South Africa’s journey towards economic recovery has been thrown into a tailspin after bumping into giant potholes that shocked gross domestic product (GDP) to decline more than expected in the third quarter.
Statistics South Africa (StatsSA) yesterday revealed that the country’s real GDP shrunk by 1.5 percent in the third quarter, following downwardly revised growth of 1.1 percent in the second quarter.
This was the first quarter of contraction since the three months between March and June 2020 which was characterised by a hard lockdown on the emergence of the Covid-19 pandemic.
Since then, the economy has recorded four consecutive quarters of positive growth albeit on low base effects.
StatsSA statistician-general Risenga Maluleke said the decline was due to tighter lockdown restrictions during the third wave of rising infections, and supply chain disruptions during the July civil unrest.
Maluleke said this was further exacerbated by renewed load shedding, and the Transnet cyberattack that disrupted operations at key South African ports.
“Under the twin pressures of tighter Covid-19 lockdown restrictions and a spate of civil disorder in July, as well as several other headwinds, the South African economy contracted in the third quarter of 2021,” Maluleke said.
This latest gross domestic product (GDP) reading means that in the third quarter of 2021, the economy was on par with the first quarter of 2016.

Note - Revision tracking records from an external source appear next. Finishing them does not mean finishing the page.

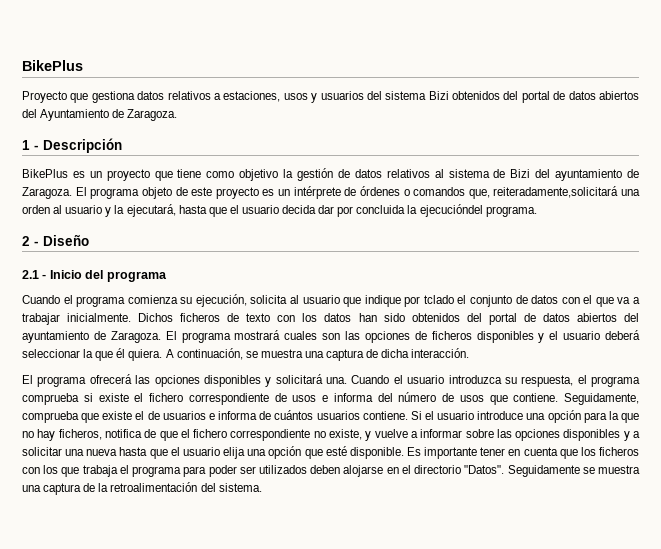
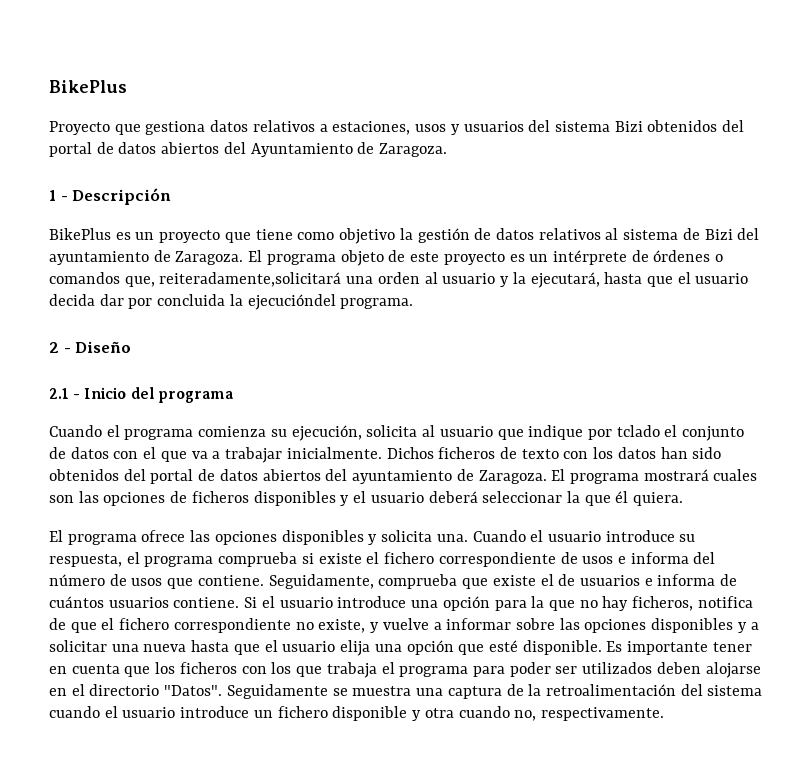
- El programa mostrará cuales son las opciones de ficheros disponibles y el usuario deberá seleccionar la que él quiera. A continuación, se muestra una captura de dicha interacción.
- El programa ofrecerá las opciones disponibles y solicitará una.
+ El programa mostrará cuales son las opciones de ficheros disponibles y el usuario deberá seleccionar la que él quiera.
+ El programa ofrece las opciones disponibles y solicita una.
- Cuando el usuario introduzca su respuesta, el programa comprueba si existe el fichero correspondiente de usos e informa del número de usos que contiene.
+ Cuando el usuario introduce su respuesta, el programa comprueba si existe el fichero correspondiente de usos e informa del número de usos que contiene.
- Seguidamente se muestra una captura de la retroalimentación del sistema.
+ Seguidamente se muestra una captura de la retroalimentación del sistema cuando el usuario introduce un fichero disponible y otra cuando no, respectivamente.

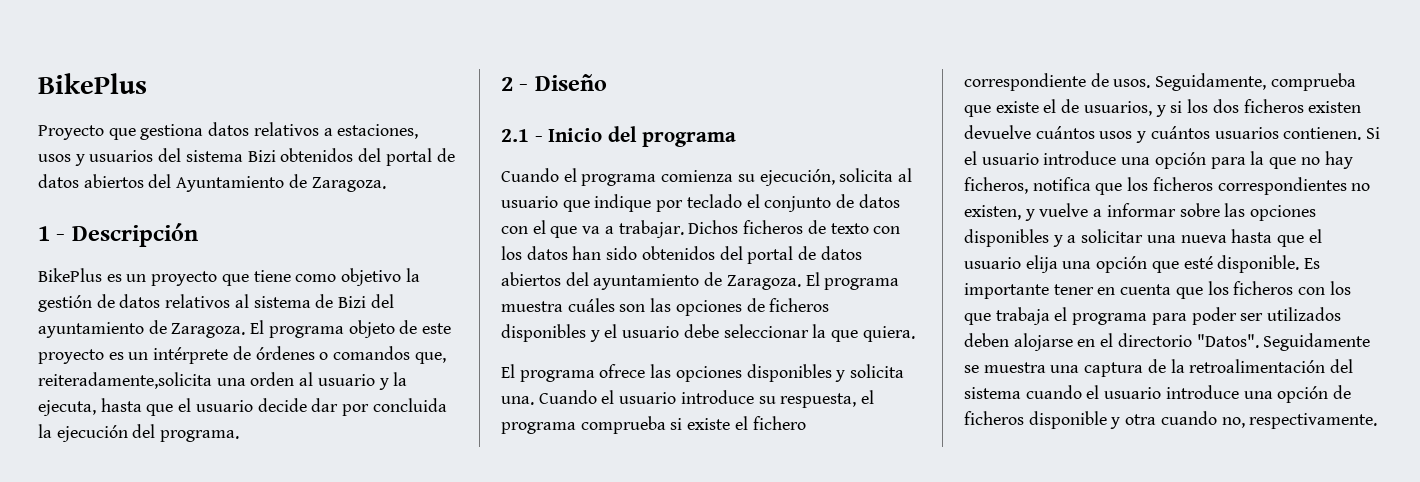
- El programa objeto de este proyecto es un intérprete de órdenes o comandos que, reiteradamente,solicitará una orden al usuario y la ejecutará, hasta que el usuario decida dar por concluida la ejecucióndel programa.
+ El programa objeto de este proyecto es un intérprete de órdenes o comandos que, reiteradamente,solicita una orden al usuario y la ejecuta, hasta que el usuario decide dar por concluida la ejecución del programa.
- Cuando el programa comienza su ejecución, solicita al usuario que indique por tclado el conjunto de datos con el que va a trabajar inicialmente.
+ Cuando el programa comienza su ejecución, solicita al usuario que indique por teclado el conjunto de datos con el que va a trabajar.
- El programa mostrará cuales son las opciones de ficheros disponibles y el usuario deberá seleccionar la que él quiera.
+ El programa muestra cuáles son las opciones de ficheros disponibles y el usuario debe seleccionar la que quiera.
- Cuando el usuario introduce su respuesta, el programa comprueba si existe el fichero correspondiente de usos e informa del número de usos que contiene.
+ Cuando el usuario introduce su respuesta, el programa comprueba si existe el fichero correspondiente de usos.
- Seguidamente, comprueba que existe el de usuarios e informa de cuántos usuarios contiene.
+ Seguidamente, comprueba que existe el de usuarios, y si los dos ficheros existen devuelve cuántos usos y cuántos usuarios contienen.
- Si el usuario introduce una opción para la que no hay ficheros, notifica de que el fichero correspondiente no existe, y vuelve a informar sobre las opciones disponibles y a solicitar una nueva hasta que el usuario elija una opción que esté disponible.
+ Si el usuario introduce una opción para la que no hay ficheros, notifica que los ficheros correspondientes no existen, y vuelve a informar sobre las opciones disponibles y a solicitar una nueva hasta que el usuario elija una opción que esté disponible.
- Seguidamente se muestra una captura de la retroalimentación del sistema cuando el usuario introduce un fichero disponible y otra cuando no, respectivamente.
+ Seguidamente se muestra una captura de la retroalimentación del sistema cuando el usuario introduce una opción de ficheros disponible y otra cuando no, respectivamente.

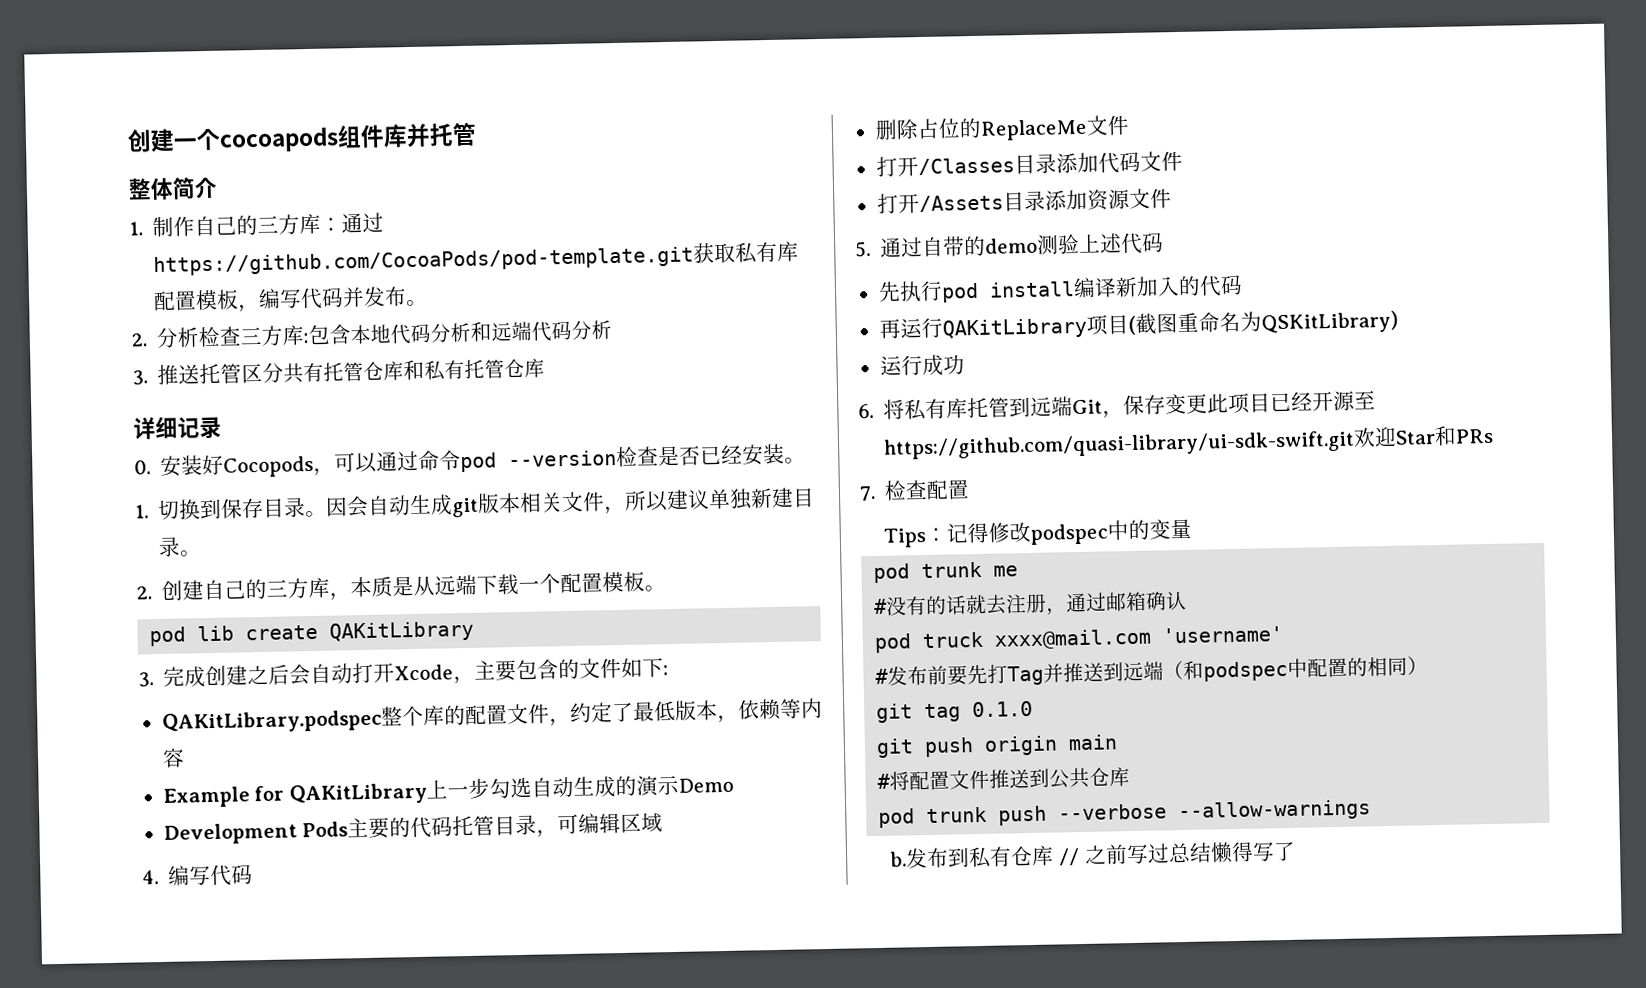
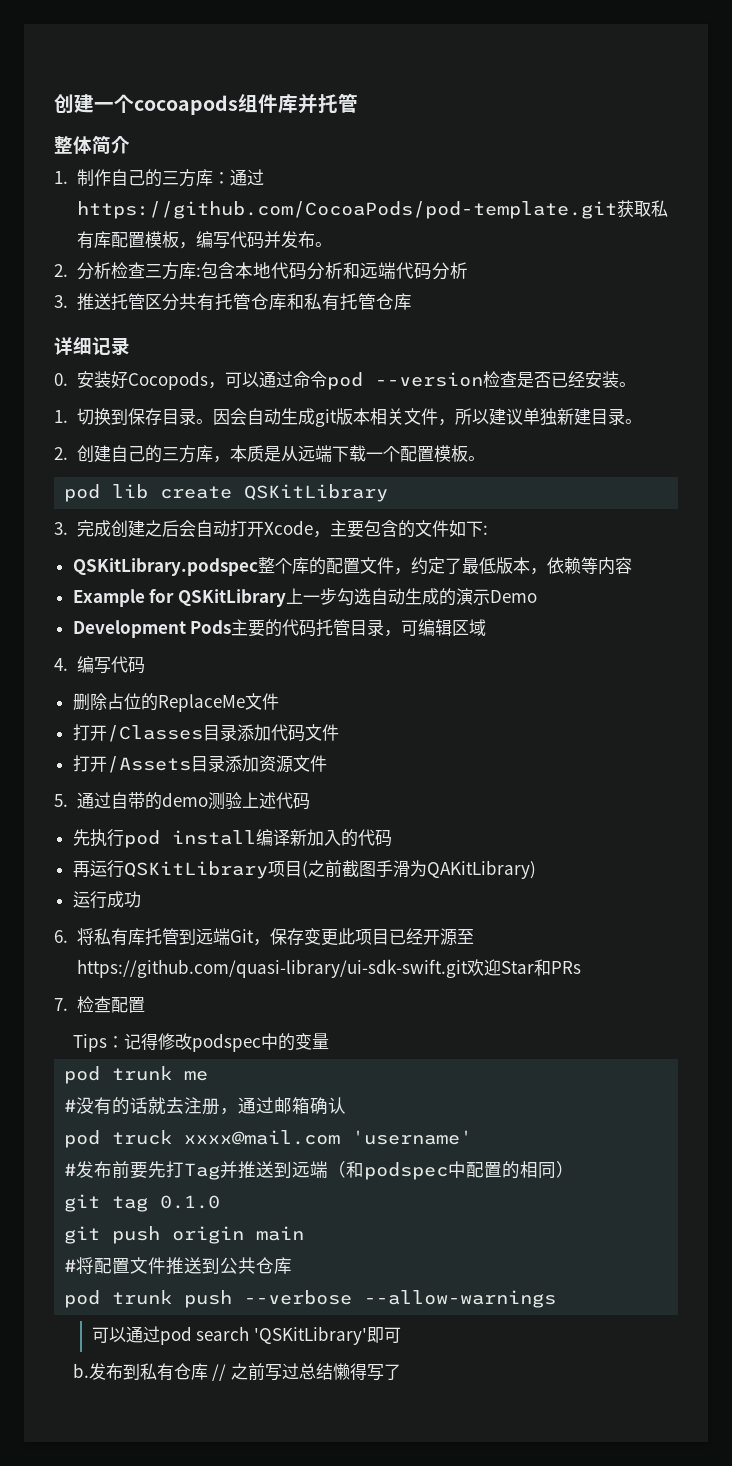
- pod lib create QAKitLibrary
+ pod lib create QSKitLibrary
- QAKitLibrary.podspec整个库的配置文件，约定了最低版本，依赖等内容
+ QSKitLibrary.podspec整个库的配置文件，约定了最低版本，依赖等内容
- Example for QAKitLibrary上一步勾选自动生成的演示Demo
+ Example for QSKitLibrary上一步勾选自动生成的演示Demo
- 再运行QAKitLibrary项目(截图重命名为QSKitLibrary)
+ 再运行QSKitLibrary项目(之前截图手滑为QAKitLibrary)
+ 可以通过pod search 'QSKitLibrary'即可

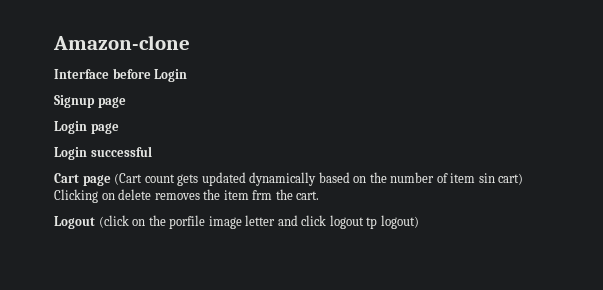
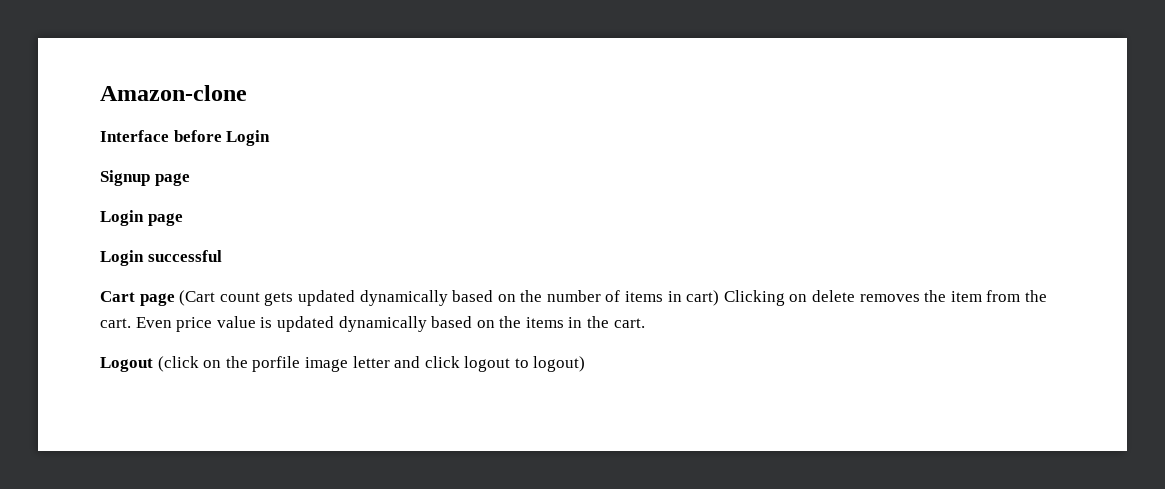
- Cart page (Cart count gets updated dynamically based on the number of item sin cart) Clicking on delete removes the item frm the cart.
+ Cart page (Cart count gets updated dynamically based on the number of items in cart) Clicking on delete removes the item from the cart. Even price value is updated dynamically based on the items in the cart.
- Logout (click on the porfile image letter and click logout tp logout)
+ Logout (click on the porfile image letter and click logout to logout)

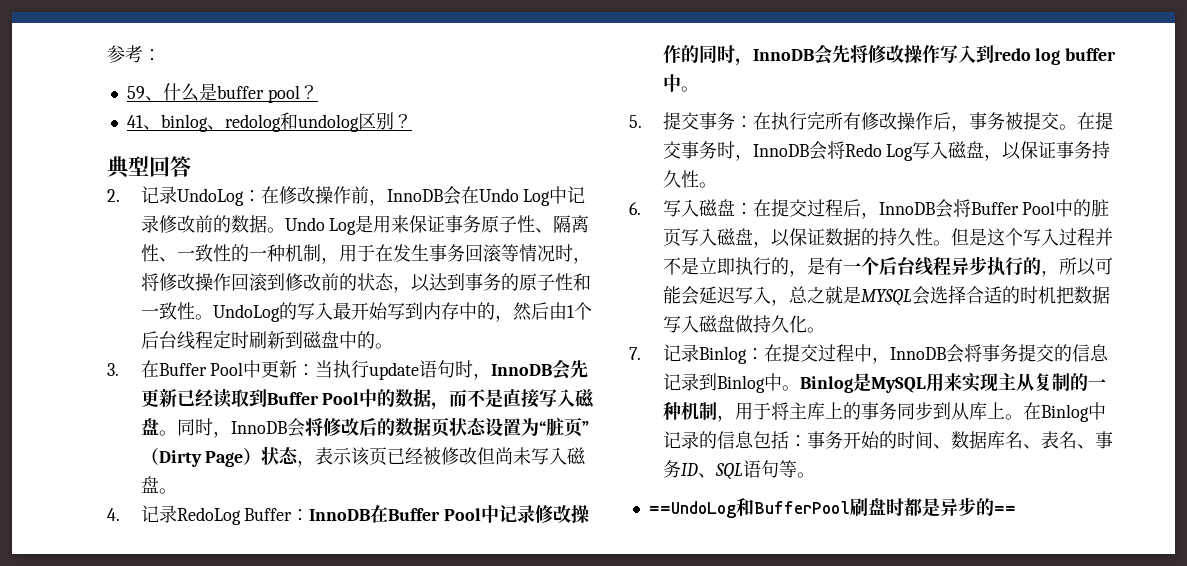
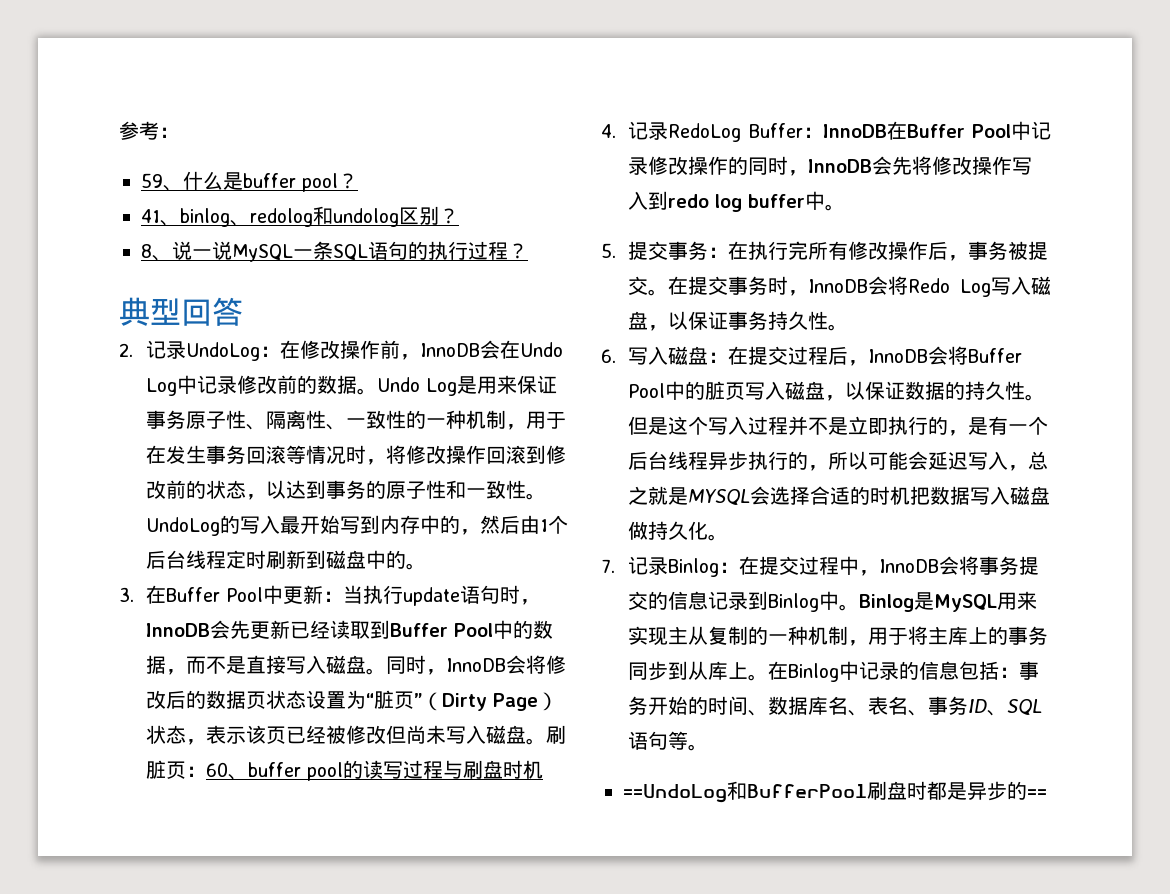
+ 8、说一说MySQL一条SQL语句的执行过程？
+ 刷脏页：60、buffer pool的读写过程与刷盘时机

StatsSA said 6 of the 10 industries recorded a decline in production in the third quarter, with agriculture, trade and manufacturing the hardest hit.
The agriculture industry recorded its biggest drop in production since 2016, contracting by 13.6 percent, in line with the biggest job losses revealed in the sector for the third quarter.
The manufacturing industry declined by 4.2 percent, dragged lower by electricity supply issues and supply chain disruptions that hindered access to essential raw materials.
The trade industry, in which tourism and hospitality activity is captured, shrank by 5.5 percent, with all trade sectors reporting losses.
“Consequently, there are significant downside risks present for the fourth quarter GDP outlook,” said Casey Delport, an investment analyst at Anchor Capital.
However, four industries managed to keep their heads above water, with the finance industry increasing economic activity by 1.2 percent.
FNB senior economist Thanda Sithole thus preserved their 4.7 percent growth forecast for this year, saying they were cautious of a myriad of economic headwinds in the fourth quarter and ahead.
“However, there are near-term headwinds to the economic outlook, including the Covid-19 Omicron resurgence, unreliable electricity supply, rising prices, and the ongoing shortage of critical raw and other input materials,” Sithole said.
North West University Business School economist Professor Raymond Parsons was still optimistic of a “rebound” in GDP for this year as a whole of about 5 percent or a little less.
Parsons was, however, concerned about the flat performance of total fixed capital formation.
“But inevitably the growth outlook for 2022 has been weakened by the latest GDP figures,” he said.
“A substantial boost in both private and public investment is urgently needed if the South African economy is to get sustainable growth over the next couple of years.”